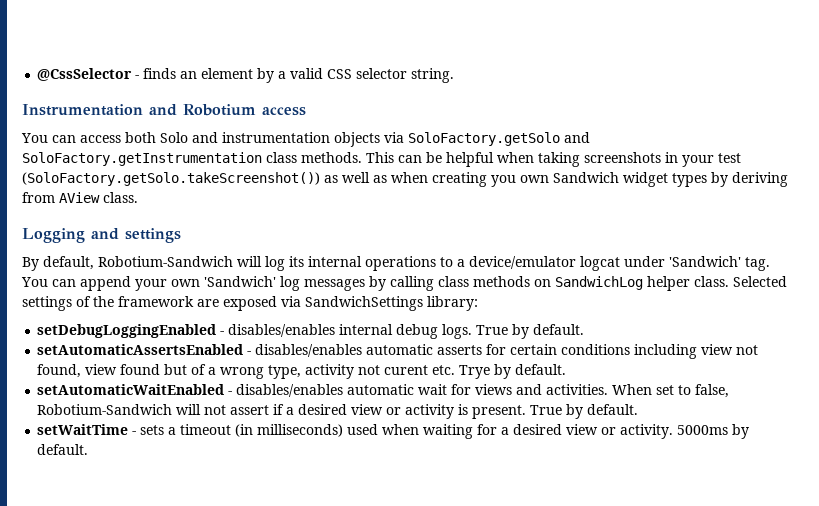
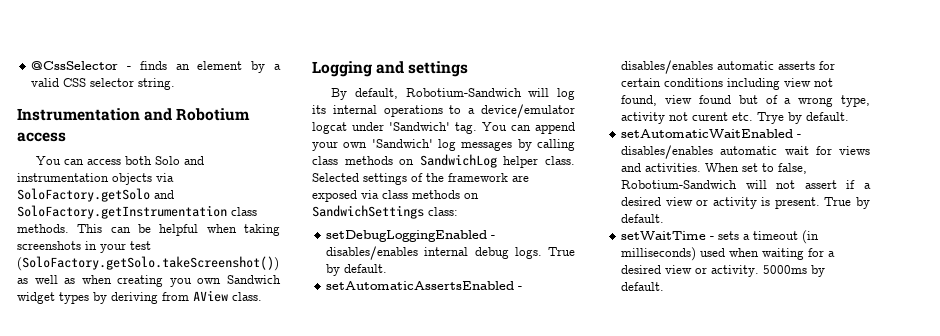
[305,296,478,311] SandwichSettings library: -> [382,190,479,199] [312,205,458,219] class methods on SandwichSettings class:

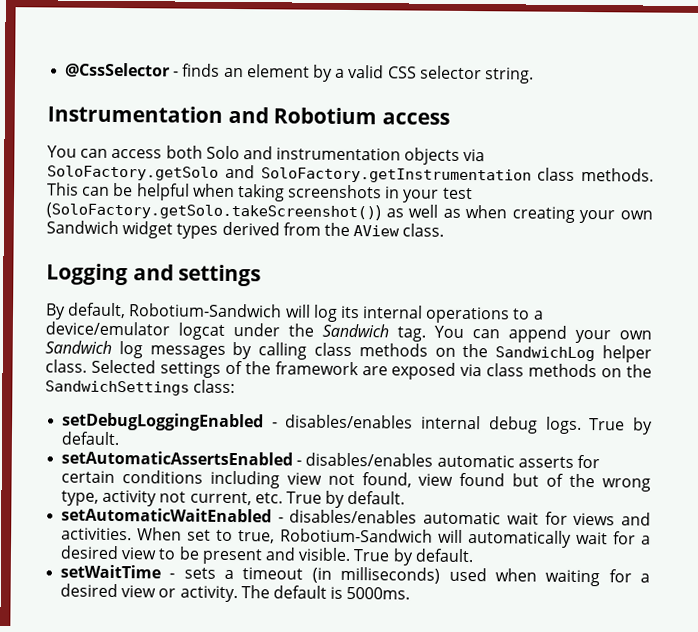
[169,278,192,287] you -> [579,209,616,224] your
[93,292,189,304] by deriving from -> [221,221,350,237] derived from the
[389,122,450,131] 'Sandwich' -> [288,323,389,338] the Sandwich
[371,139,433,148] 'Sandwich' -> [45,340,112,354] Sandwich
(415, 162) none -> [462,343,489,358] the
(479, 196) none -> [626,364,652,378] the
[784,98,792,104] a -> [569,473,596,488] the
[692,112,785,124] curent etc. Trye -> [189,491,322,506] current, etc. True
[778,163,808,174] [621,180,871,189] [621,197,820,209] false, Robotium-Sandwich will not assert if a desired view or activity is present. -> [238,528,652,548] [60,545,352,565] true, Robotium-Sandwich will automatically wait for a desired view to be present and visible.
[763,265,826,277] [621,282,665,291] 5000ms by default. -> [240,585,411,600] The default is 5000ms.

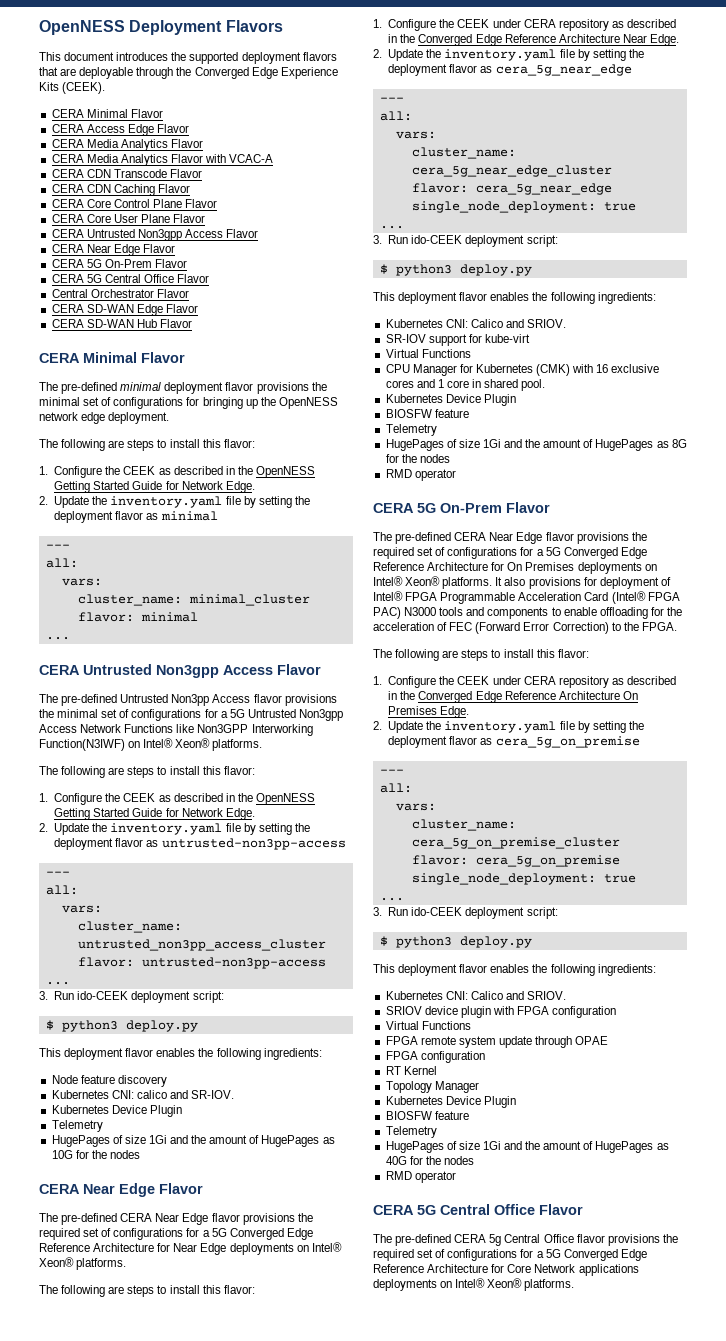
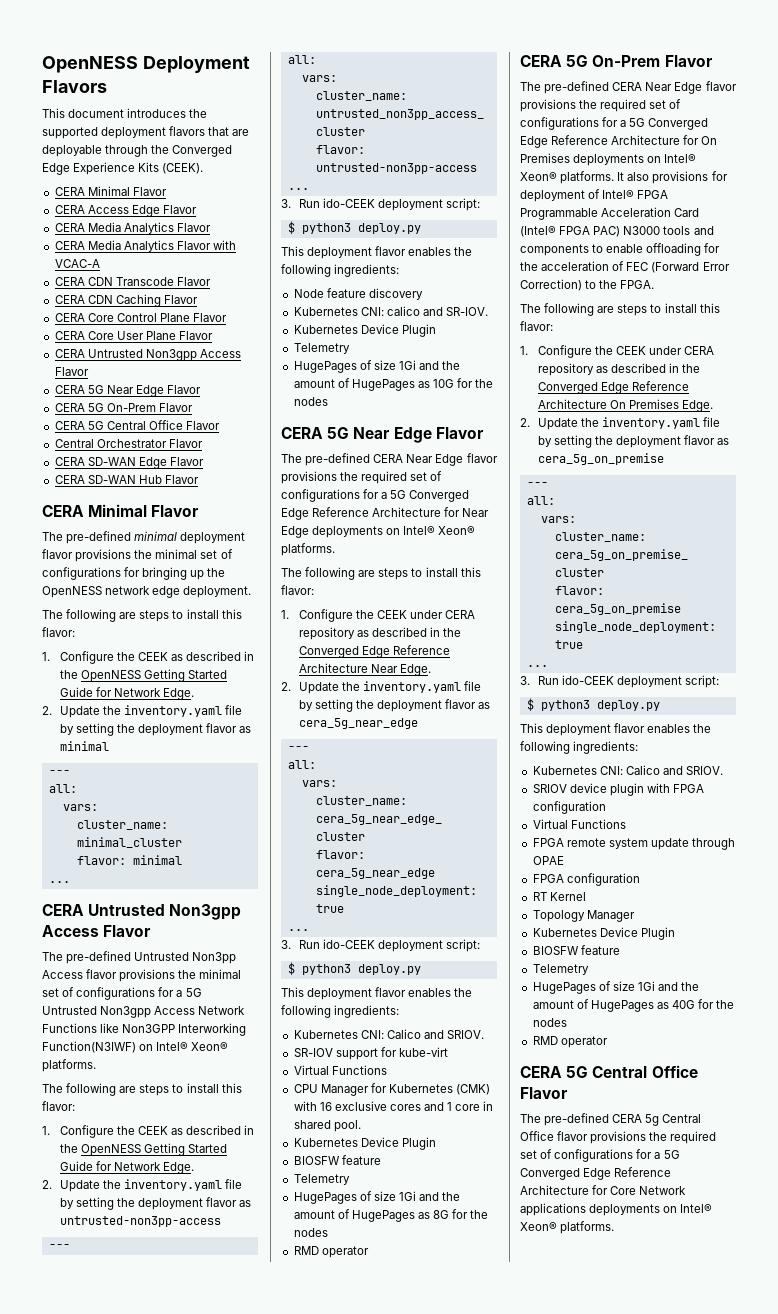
(84, 248) none -> [87,385,104,394] 5G
(80, 1189) none -> [327,427,350,439] 5G

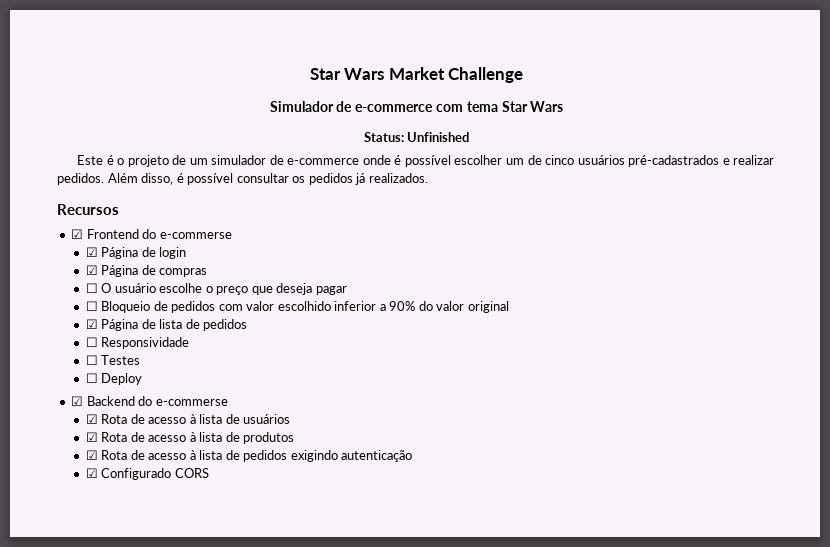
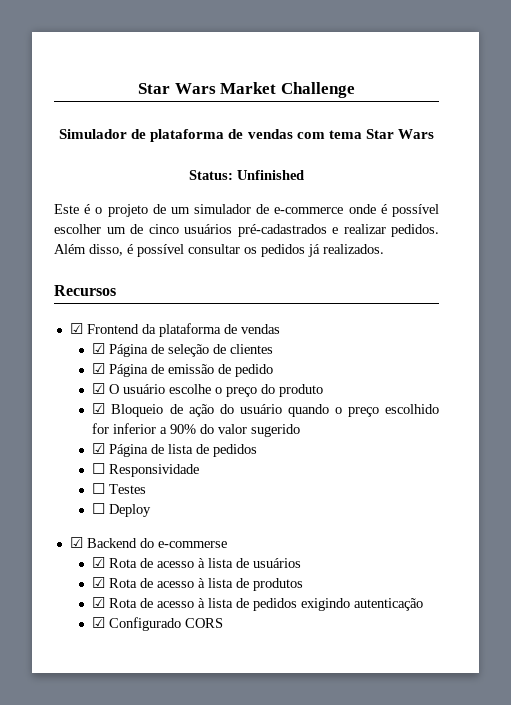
[355,104,434,112] e-commerce -> [150,129,293,142] plataforma de vendas
[142,229,232,239] [85,247,187,259] [85,265,208,277] [85,283,98,293] do e-commerse // ☑ Página de login // ☑ Página de compras // ☐ -> [141,323,280,337] [92,343,274,357] [92,363,274,377] [92,383,106,394] da plataforma de vendas // ☑ Página de seleção de clientes // ☑ Página de emissão de pedido // ☑
[251,283,347,295] [85,301,331,313] que deseja pagar // ☐ Bloqueio de pedidos com valor escolhido -> [261,384,324,397] [92,403,440,417] [92,423,110,434] do produto // ☑ Bloqueio de ação do usuário quando o preço escolhido for
[467,301,509,313] original -> [251,424,301,437] sugerido

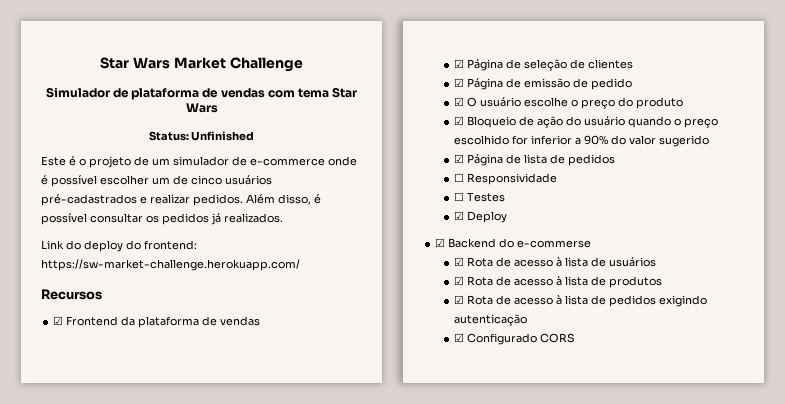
(384, 249) none -> [41,240,197,252] [41,259,300,271] // Link do deploy do frontend: https://sw-market-challenge.herokuapp.com/
[92,503,106,514] ☐ -> [454,211,465,220] ☑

◆ Task to carry out
Leave the pictures out. Output, exactly, the lines of the material above starting at the line containing "[784,98,792,104] a -> [569,473,596,488] the" and ending at the line containing "[355,104,434,112] e-commerce ->".

◆ Answer section
[784,98,792,104] a -> [569,473,596,488] the
[692,112,785,124] curent etc. Trye -> [189,491,322,506] current, etc. True
[778,163,808,174] [621,180,871,189] [621,197,820,209] false, Robotium-Sandwich will not assert if a desired view or activity is present. -> [238,528,652,548] [60,545,352,565] true, Robotium-Sandwich will automatically wait for a desired view to be present and visible.
[763,265,826,277] [621,282,665,291] 5000ms by default. -> [240,585,411,600] The default is 5000ms.

(84, 248) none -> [87,385,104,394] 5G
(80, 1189) none -> [327,427,350,439] 5G

[355,104,434,112] e-commerce -> [150,129,293,142] plataforma de vendas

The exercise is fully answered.